After running out of the building in terror, the two encountered a neighbor woman who insisted they see an exorcist to cleanse themselves of this spectral encounter. The building, she said, was once the home of the Shen clan, a once-wealthy family that had lost their fortune in a catastrophic debacle that had left them penniless. The Shen’s eldest daughter fell into madness and spent her remaining years in mournful oblivion, fruitlessly awaiting a husband. Thus, any man who crossed the threshold of the now-abandoned house was invariably accosted with the same spectral welcome: “What took you so long?”
Encountering fidgety spirits in rickety old buildings is a hallmark of the gothic horror genre. However, in the second half of Strange Tale of the Bridal Fan, elements more common to detective and mystery novels are introduced that work to shed the light of reason on the ‘disconsolate spirit’ of Kutsutoukan District. This novel, suffused with Japanese imaginings on Chinese culture, is representative of the contemporary Japanese effort to interpret Chinese traditions. This is why author and scholar Kinji Shimada (1901-1993) categorized Strange Tale of the Bridal Fan as “gaichi bungaku” or “literature of the outlands”, a literary genre that interpreted the strange cultures and ways of Japan’s colonial possessions through an idealized and often romanticized perspective.

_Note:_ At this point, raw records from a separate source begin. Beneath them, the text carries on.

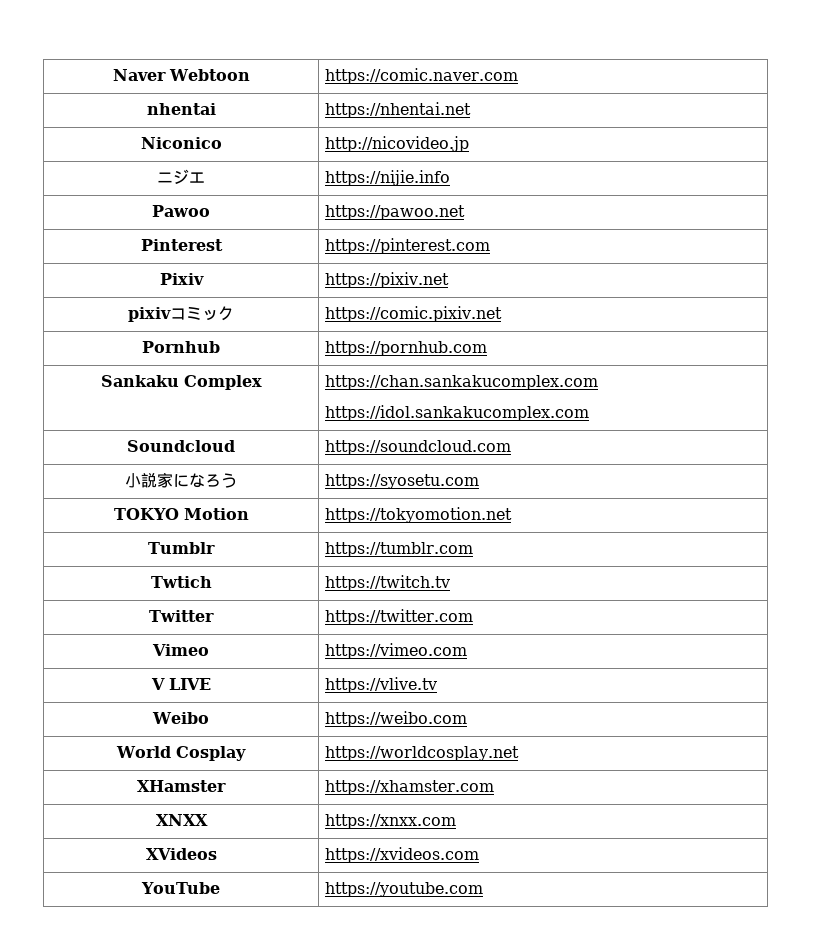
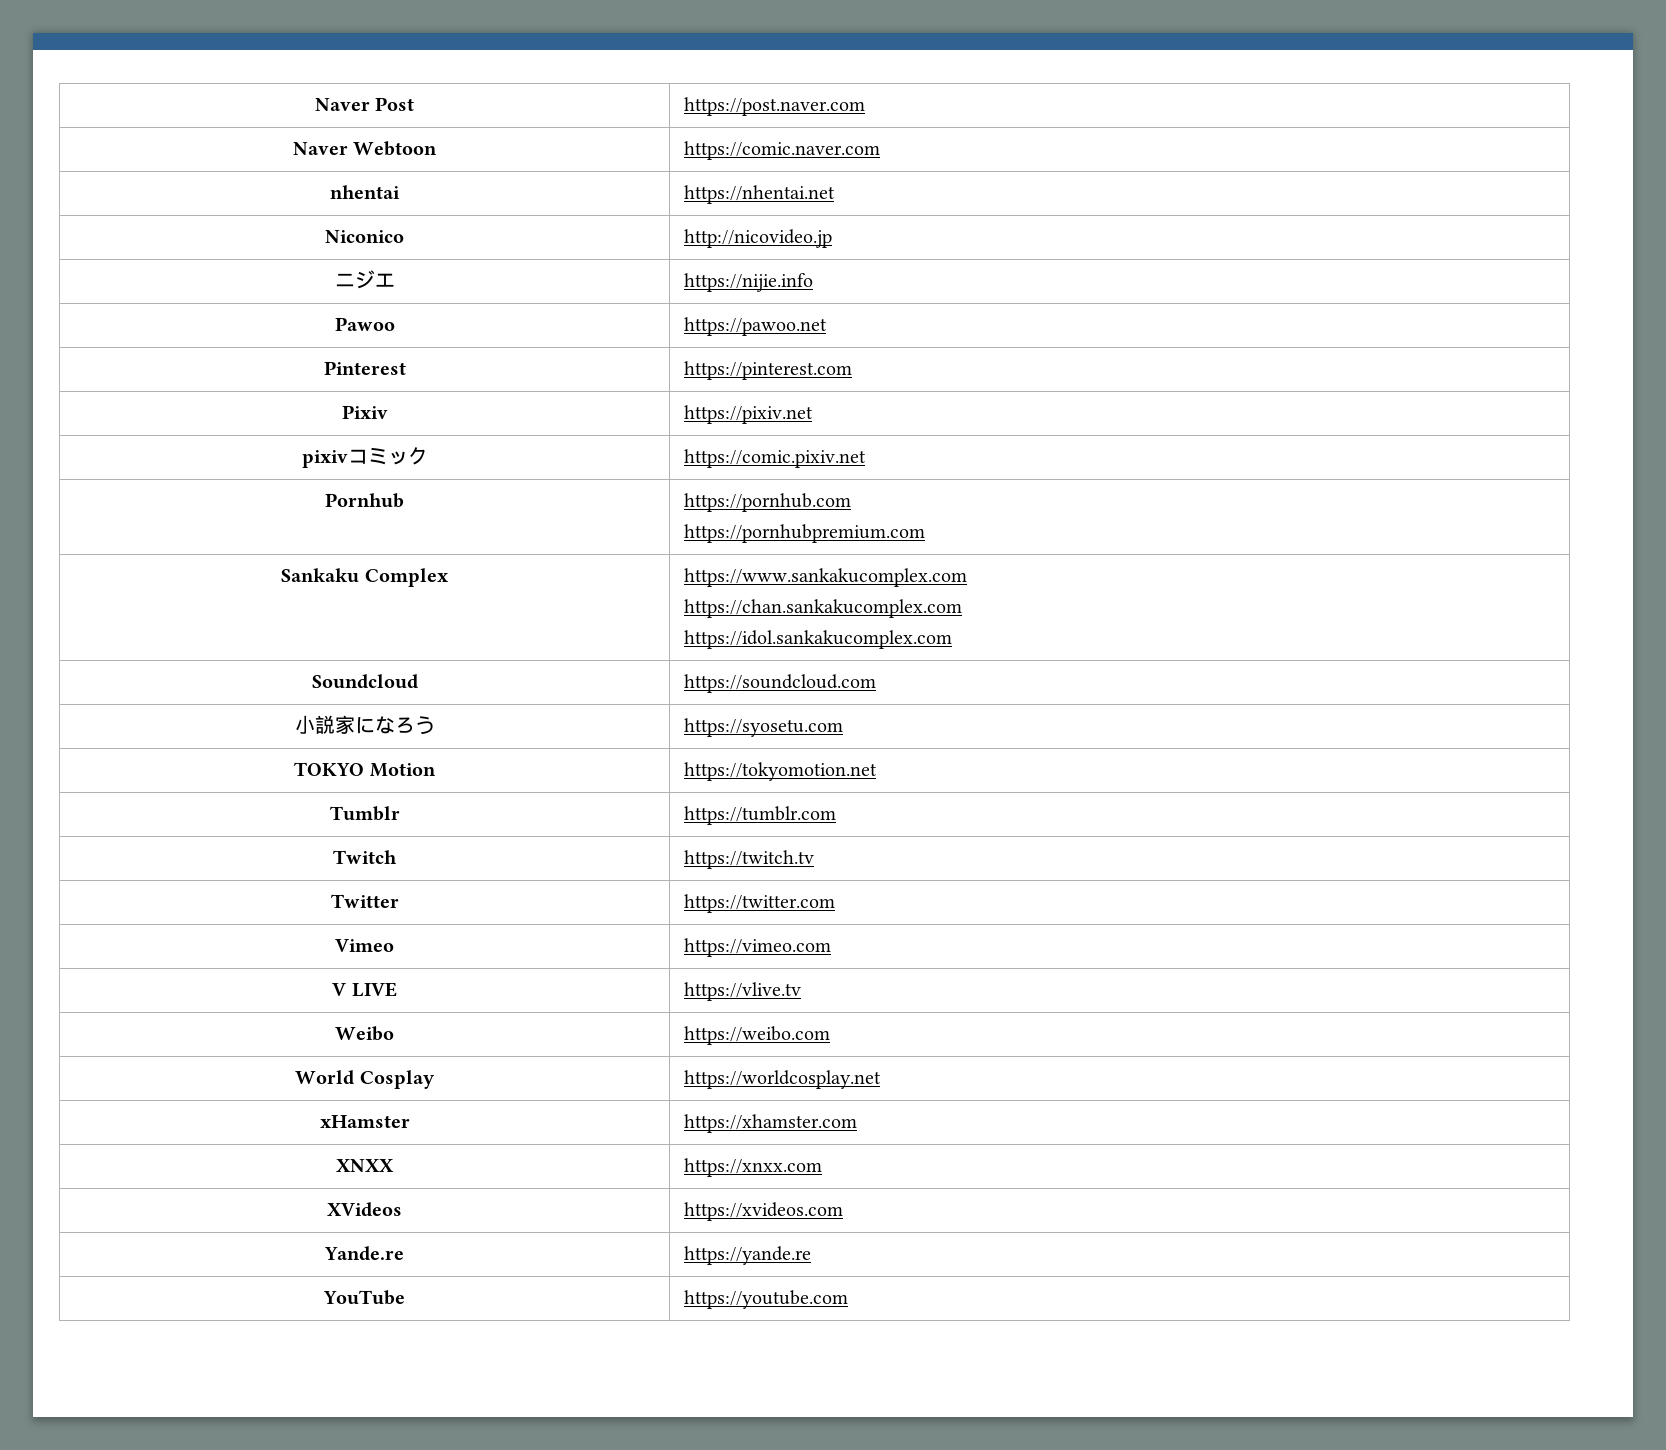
[112,69,166,81] Naver -> [314,97,415,111] [684,97,866,116] [292,142,348,155] Naver Post | https://post.naver.com // Naver
(488, 348) none -> [684,524,926,543] // https://pornhubpremium.com
(262, 382) none -> [684,568,968,587] https://www.sankakucomplex.com //
[150,576,212,588] Twtich -> [333,850,397,864] Twitch
[137,780,226,792] XHamster -> [319,1115,410,1128] xHamster
(480, 855) none -> [324,1246,404,1261] [684,1246,812,1265] // Yande.re | https://yande.re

Haruo Satō’s Demon Bird retells an indigenous Atayal folktale of the same name. The author reputedly first heard the story while hiking to the Yushan (Mt. Jade or Niitaka) ridgeline. He believed it to be a legend based on a true story.
Legend holds that living among the Atayal were people who secretly kept “Demon Birds” – birds that could inflict death and misfortune at the behest of their masters. The tragedies and adversities that occasionally struck Atayal villages were easily blamed on these supposed Demon Bird keepers, inspiring manhunts to root out perpetrators and put them to death. In the story Demon Bird, Pila’, an Atayal woman who hadn’t tattooed her face as tradition required, was fingered as a keeper of a Demon Bird. Although the entire affair was ultimately proven to be a great misunderstanding, the accusation led to attacks on her parents and to her brother Qulih’s banishment.
While cleaving closely to the original Atayal story of the Demon Bird, Satō also introduced carefully crafted insights on the Atayal worldview into his narrative. To prove her family’s innocence, Pila’ showed that her family would ultimately cross the ‘rainbow bridge’ to Atayal heaven and be spared the ignominy of hell. Moreover, she testified that a siliq (fulvetta bird) had guided her brother in his flight from the village, ensuring his safe passage.
Although this was a story Satō took to be based in fact, his chosen ending for Demon Bird came wholly from his imagination. He finished the story by describing Qulih’s death on Mt. Niitaka. Thus, in abandoning ‘fact’ for ‘fancy’, Satō betrayed the true status of Japanese writers like himself as outside observers.